Determine how many lines in the listing that follows include "letter". Answer only with that number.
--- START ---
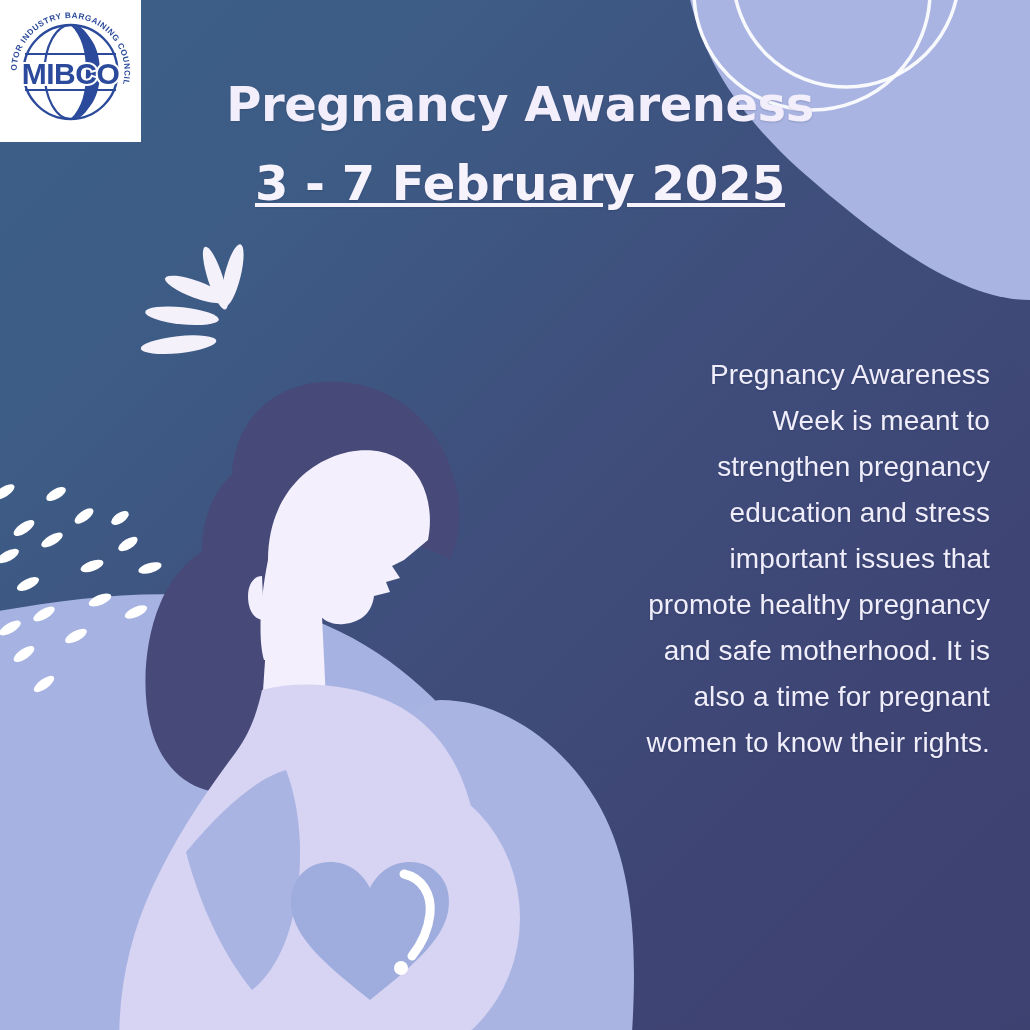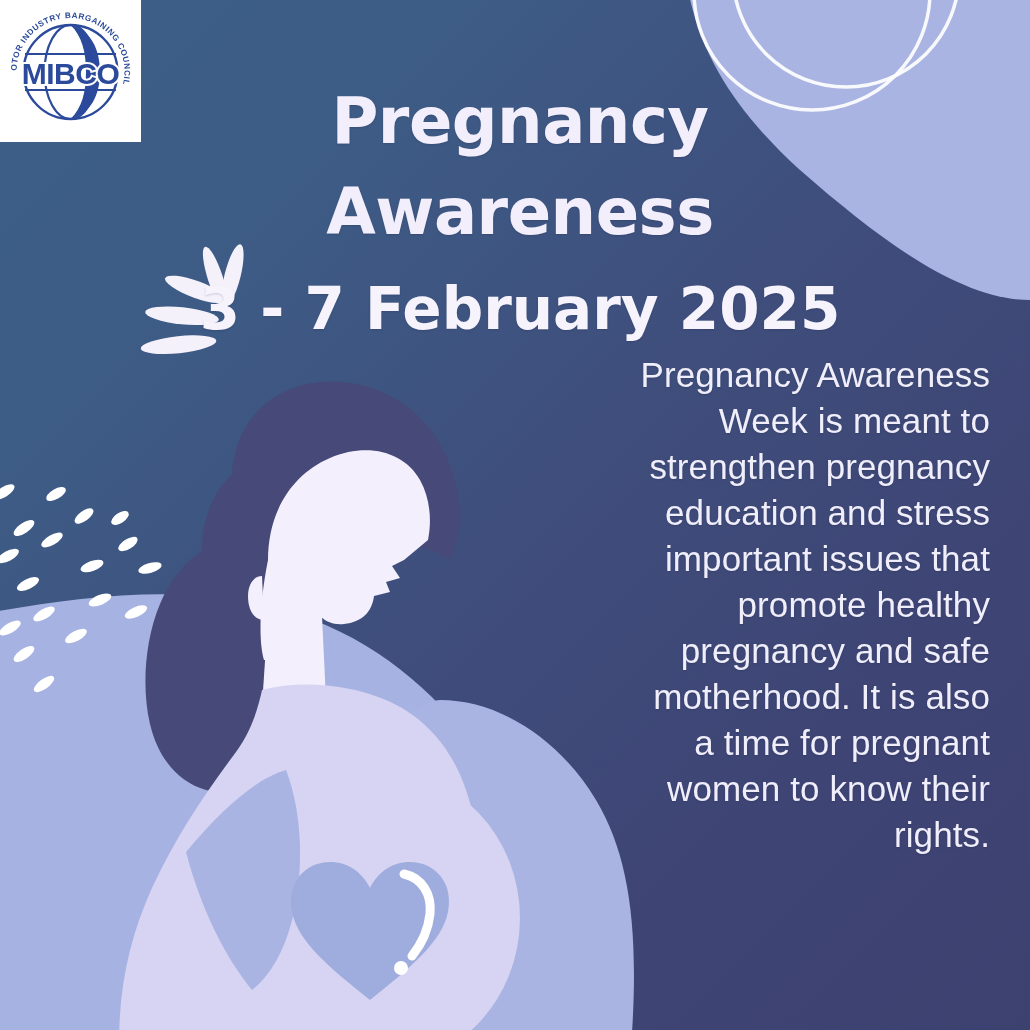--- a/index.html
+++ b/index.html
@@ -52,11 +52,11 @@
   .headline {
     font-family: "DejaVu Sans", sans-serif;
     font-weight: bold;
-    font-size: 64px;
+    font-size: 48px;
     line-height: 1.42;
     color: #f2eefb;
     letter-spacing: -0.5px;
-    margin: 14px;
+    margin: 8px;
     text-shadow: 0 1px 2px rgba(20,30,60,0.18);
   }
   .headline-date {

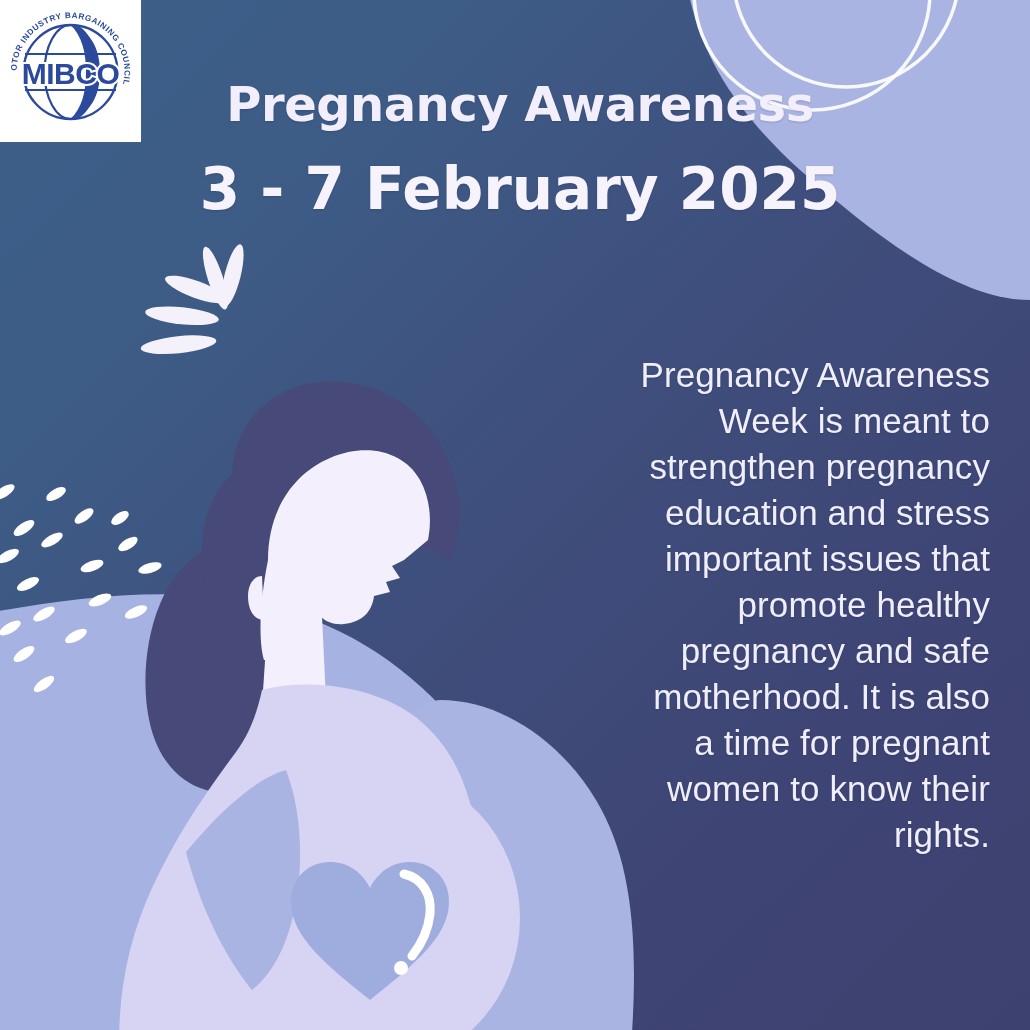--- a/index.html
+++ b/index.html
@@ -62,12 +62,13 @@
   .headline-date {
     font-family: "DejaVu Sans", sans-serif;
     font-weight: bold;
-    font-size: 58px;
+    font-size: 48px;
     line-height: 1.3;
     color: #f6f3fc;
     margin: 14px 0 0 0;
     letter-spacing: 0px;
     text-shadow: 0 1px 2px rgba(20,30,60,0.18);
+    text-decoration: underline;
   }
 
   

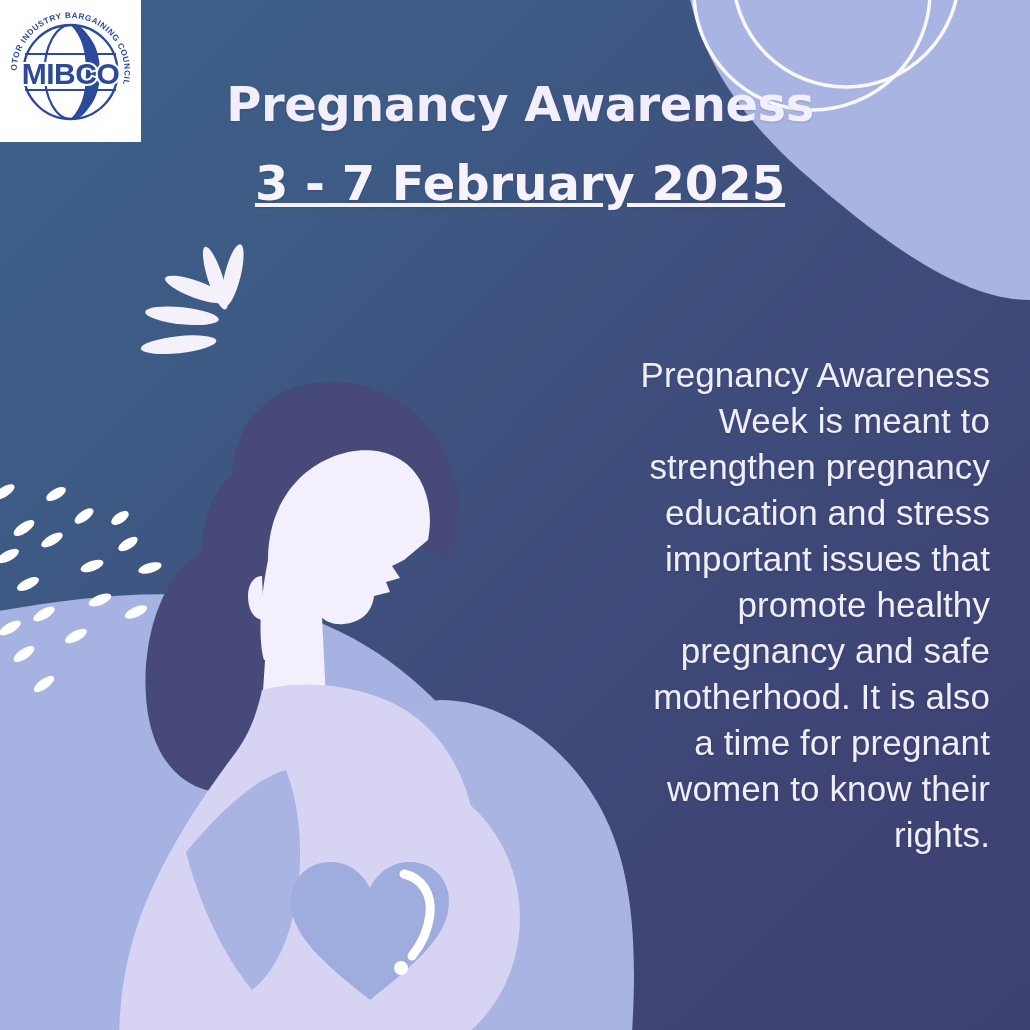--- a/index.html
+++ b/index.html
@@ -85,7 +85,7 @@
     margin: 0;
     font-family: "Liberation Sans", sans-serif;
     font-weight: 400;
-    font-size: 35px;
+    font-size: 28px;
     line-height: 46px;
     color: #f0eefa;
     letter-spacing: 0.1px;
--- END ---
**Result of this task**: 3